----- Data shown

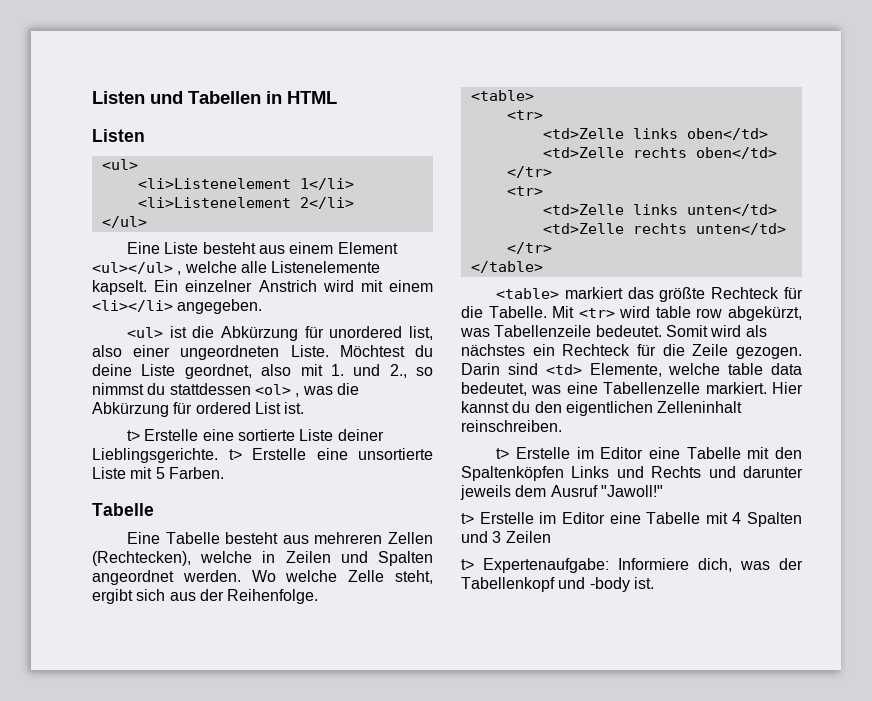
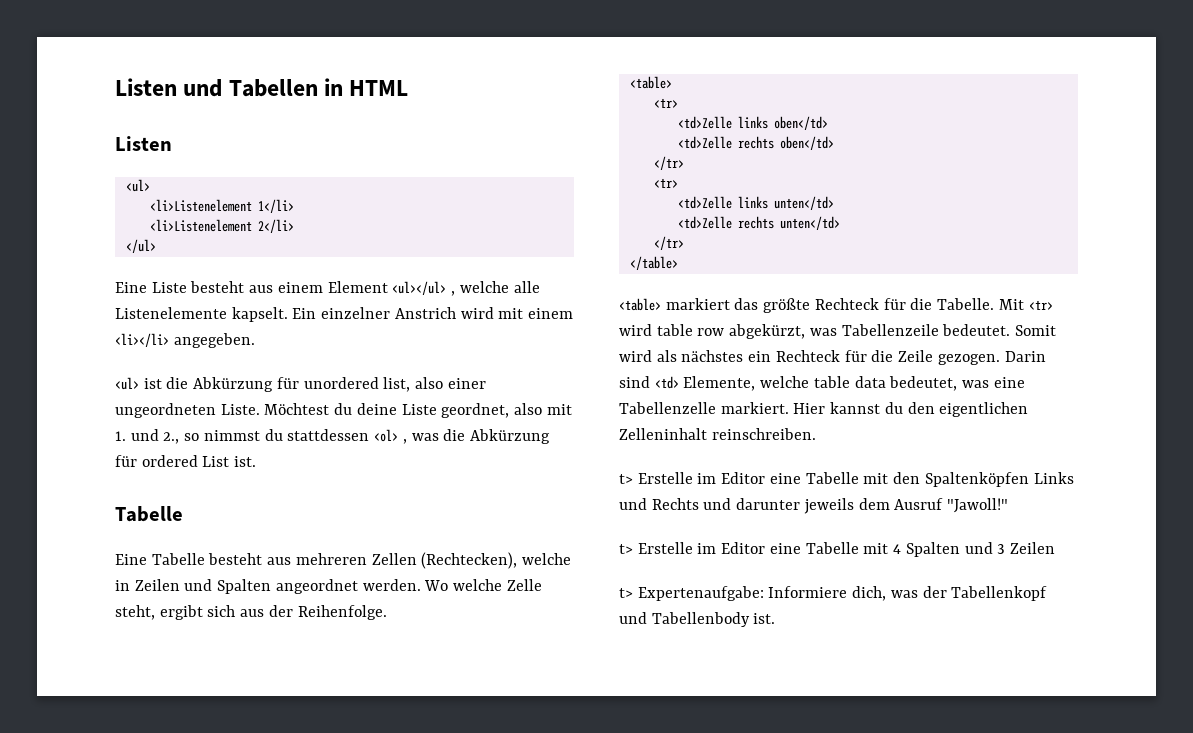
- t> Erstelle eine sortierte Liste deiner Lieblingsgerichte. t> Erstelle eine unsortierte Liste mit 5 Farben.
- t> Expertenaufgabe: Informiere dich, was der Tabellenkopf und -body ist.
+ t> Expertenaufgabe: Informiere dich, was der Tabellenkopf und Tabellenbody ist.

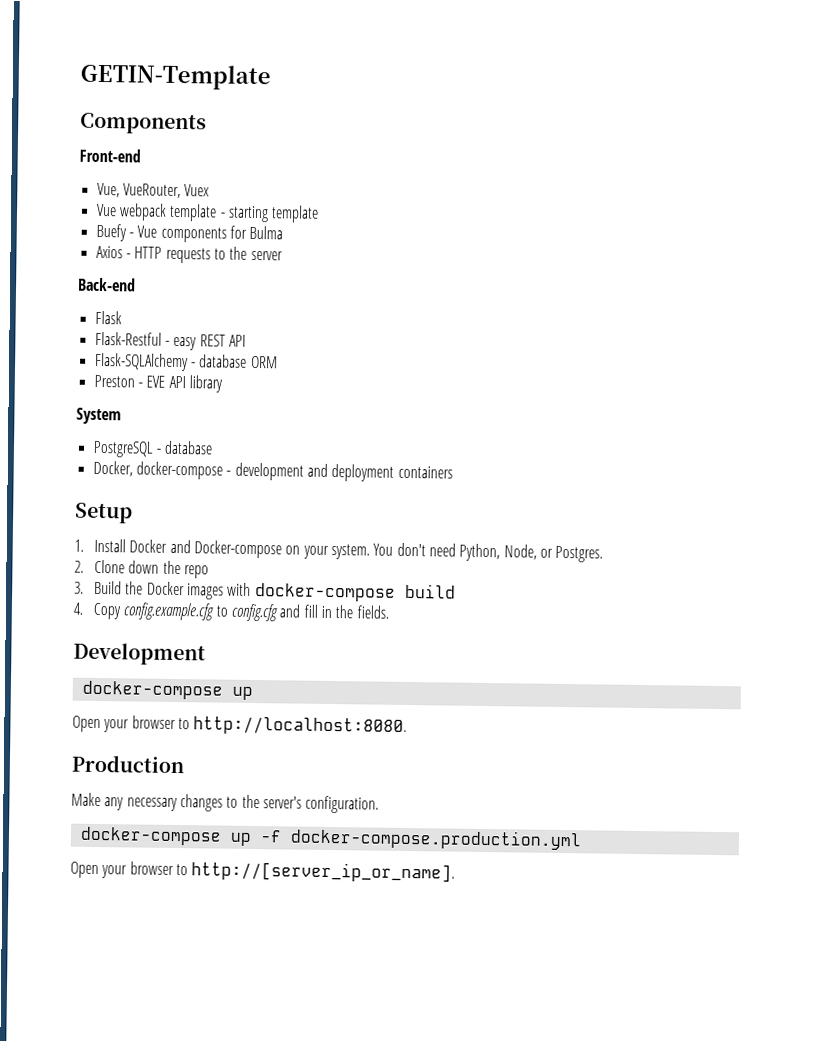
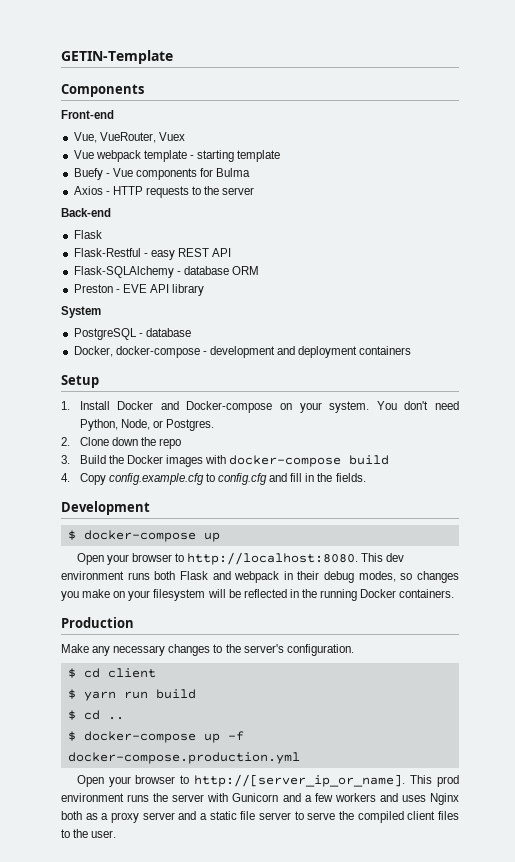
  Development
- docker-compose up
+ $ docker-compose up
+ This dev environment runs both Flask and webpack in their debug modes, so changes you make on your filesystem will be reflected in the running Docker containers.
- docker-compose up -f docker-compose.production.yml
+ $ cd client
+ $ yarn run build
+ $ cd ..
+ $ docker-compose up -f docker-compose.production.yml
+ This prod environment runs the server with Gunicorn and a few workers and uses Nginx both as a proxy server and a static file server to serve the compiled client files to the user.

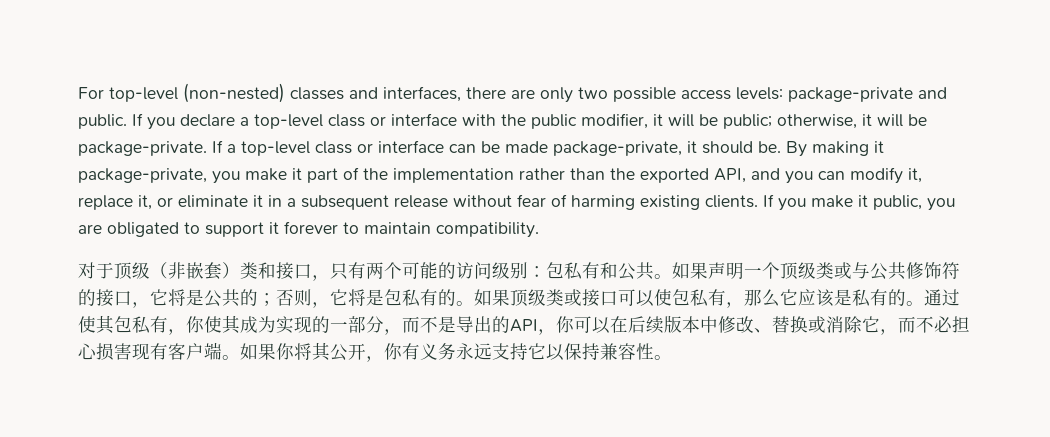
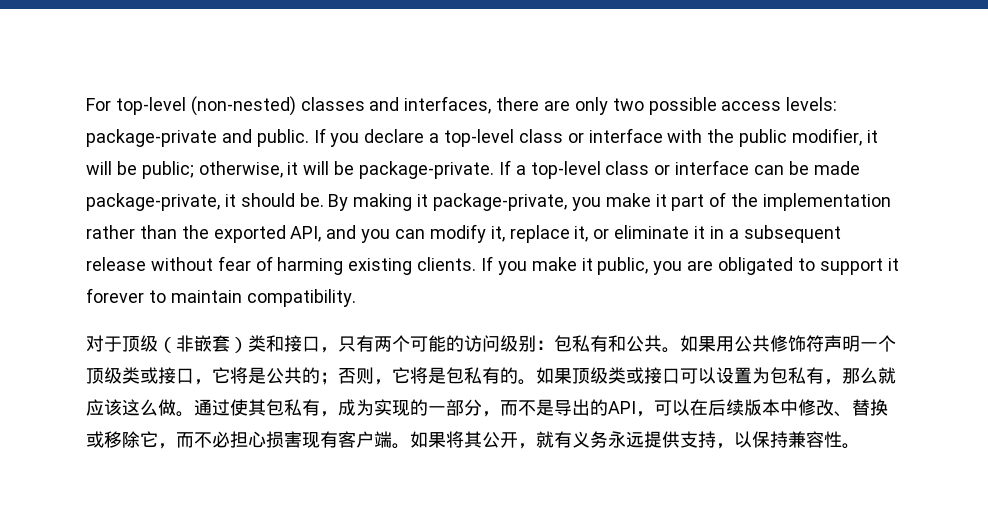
- 如果声明一个顶级类或与公共修饰符的接口，它将是公共的；否则，它将是包私有的。
+ 如果用公共修饰符声明一个顶级类或接口，它将是公共的；否则，它将是包私有的。
- 如果顶级类或接口可以使包私有，那么它应该是私有的。
+ 如果顶级类或接口可以设置为包私有，那么就应该这么做。
- 通过使其包私有，你使其成为实现的一部分，而不是导出的API，你可以在后续版本中修改、替换或消除它，而不必担心损害现有客户端。
+ 通过使其包私有，成为实现的一部分，而不是导出的API，可以在后续版本中修改、替换或移除它，而不必担心损害现有客户端。
- 如果你将其公开，你有义务永远支持它以保持兼容性。
+ 如果将其公开，就有义务永远提供支持，以保持兼容性。

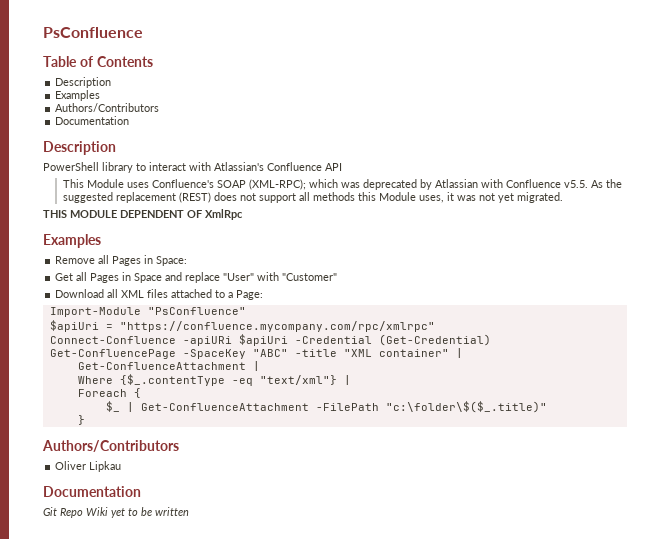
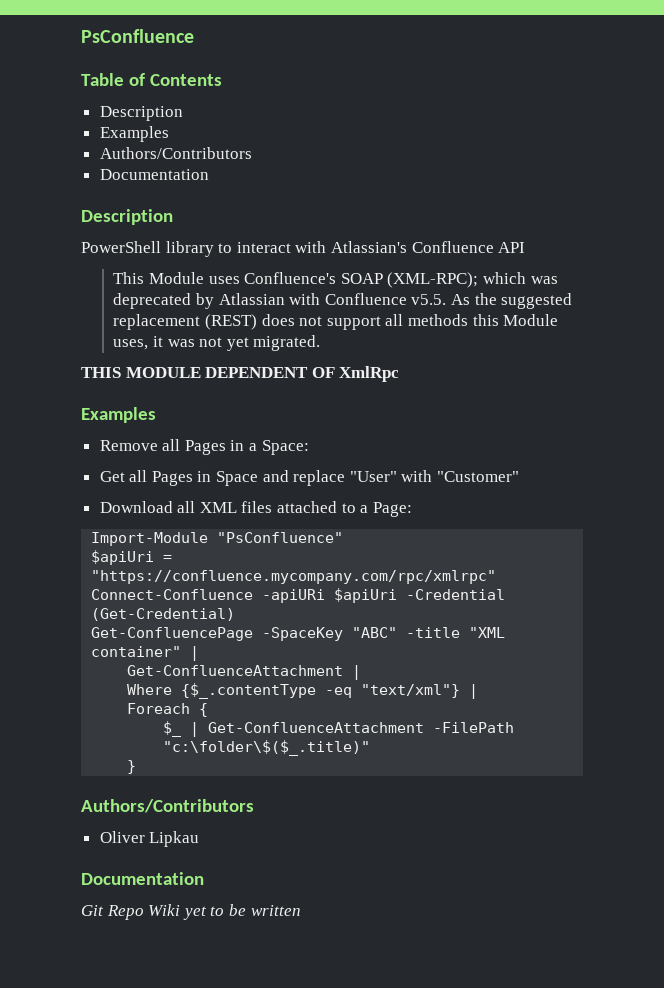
- Remove all Pages in Space:
+ Remove all Pages in a Space:

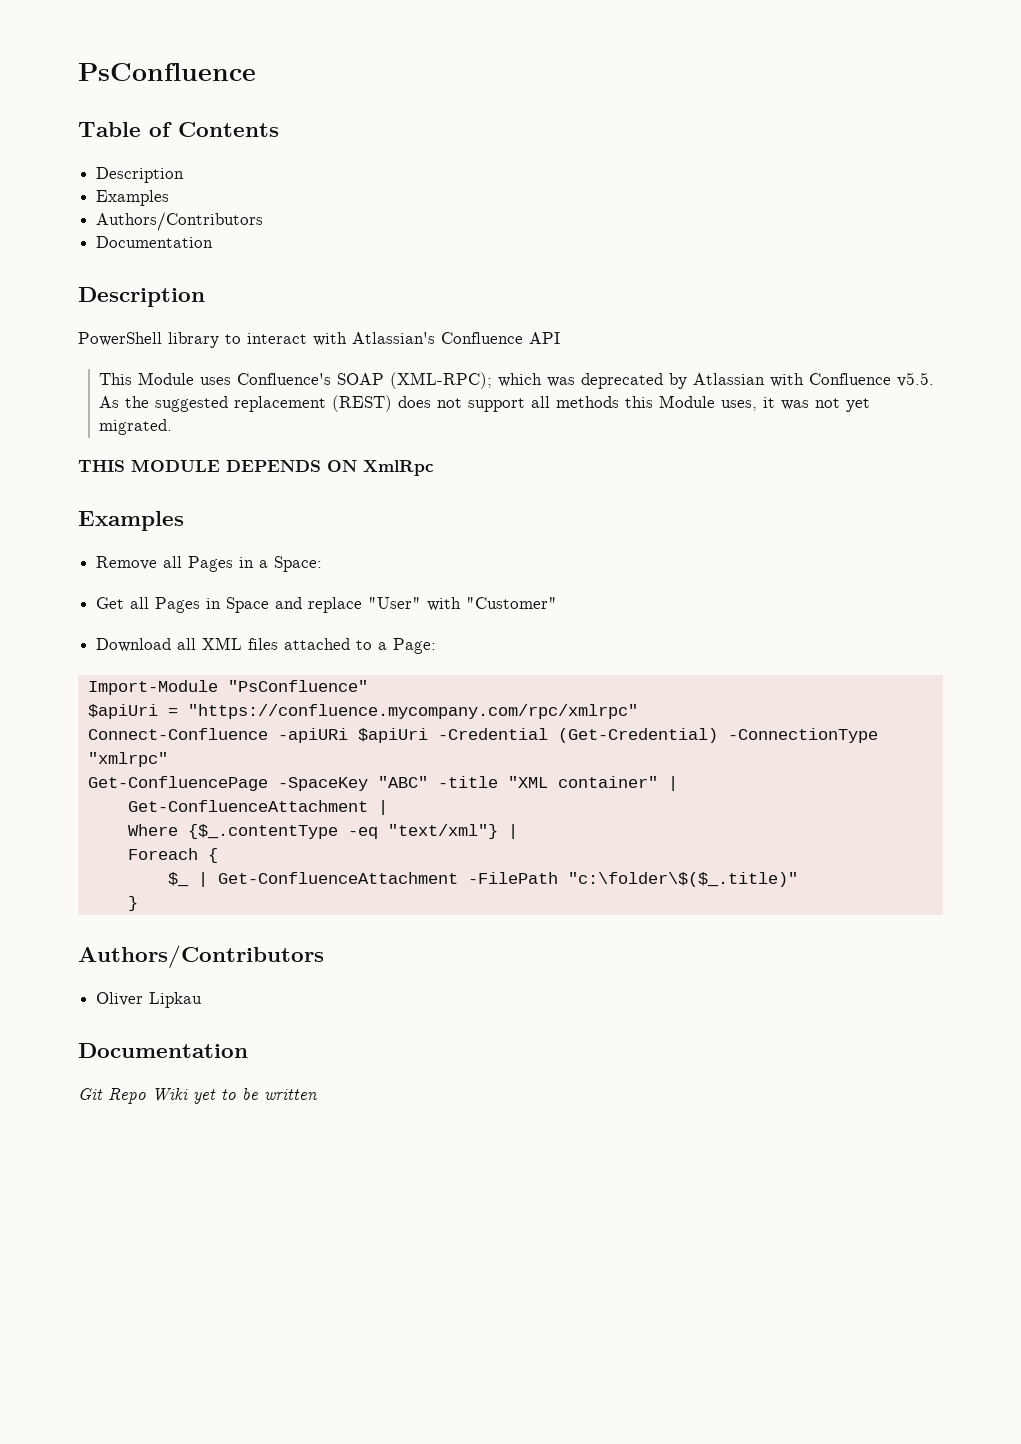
- THIS MODULE DEPENDENT OF XmlRpc
+ THIS MODULE DEPENDS ON XmlRpc
- Connect-Confluence -apiURi $apiUri -Credential (Get-Credential)
+ Connect-Confluence -apiURi $apiUri -Credential (Get-Credential) -ConnectionType "xmlrpc"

----------

-- Exercise instructions --
Report all lines of the data above that include the string "runs".

-- Answer space --
+ This dev environment runs both Flask and webpack in their debug modes, so changes you make on your filesystem will be reflected in the running Docker containers.
+ This prod environment runs the server with Gunicorn and a few workers and uses Nginx both as a proxy server and a static file server to serve the compiled client files to the user.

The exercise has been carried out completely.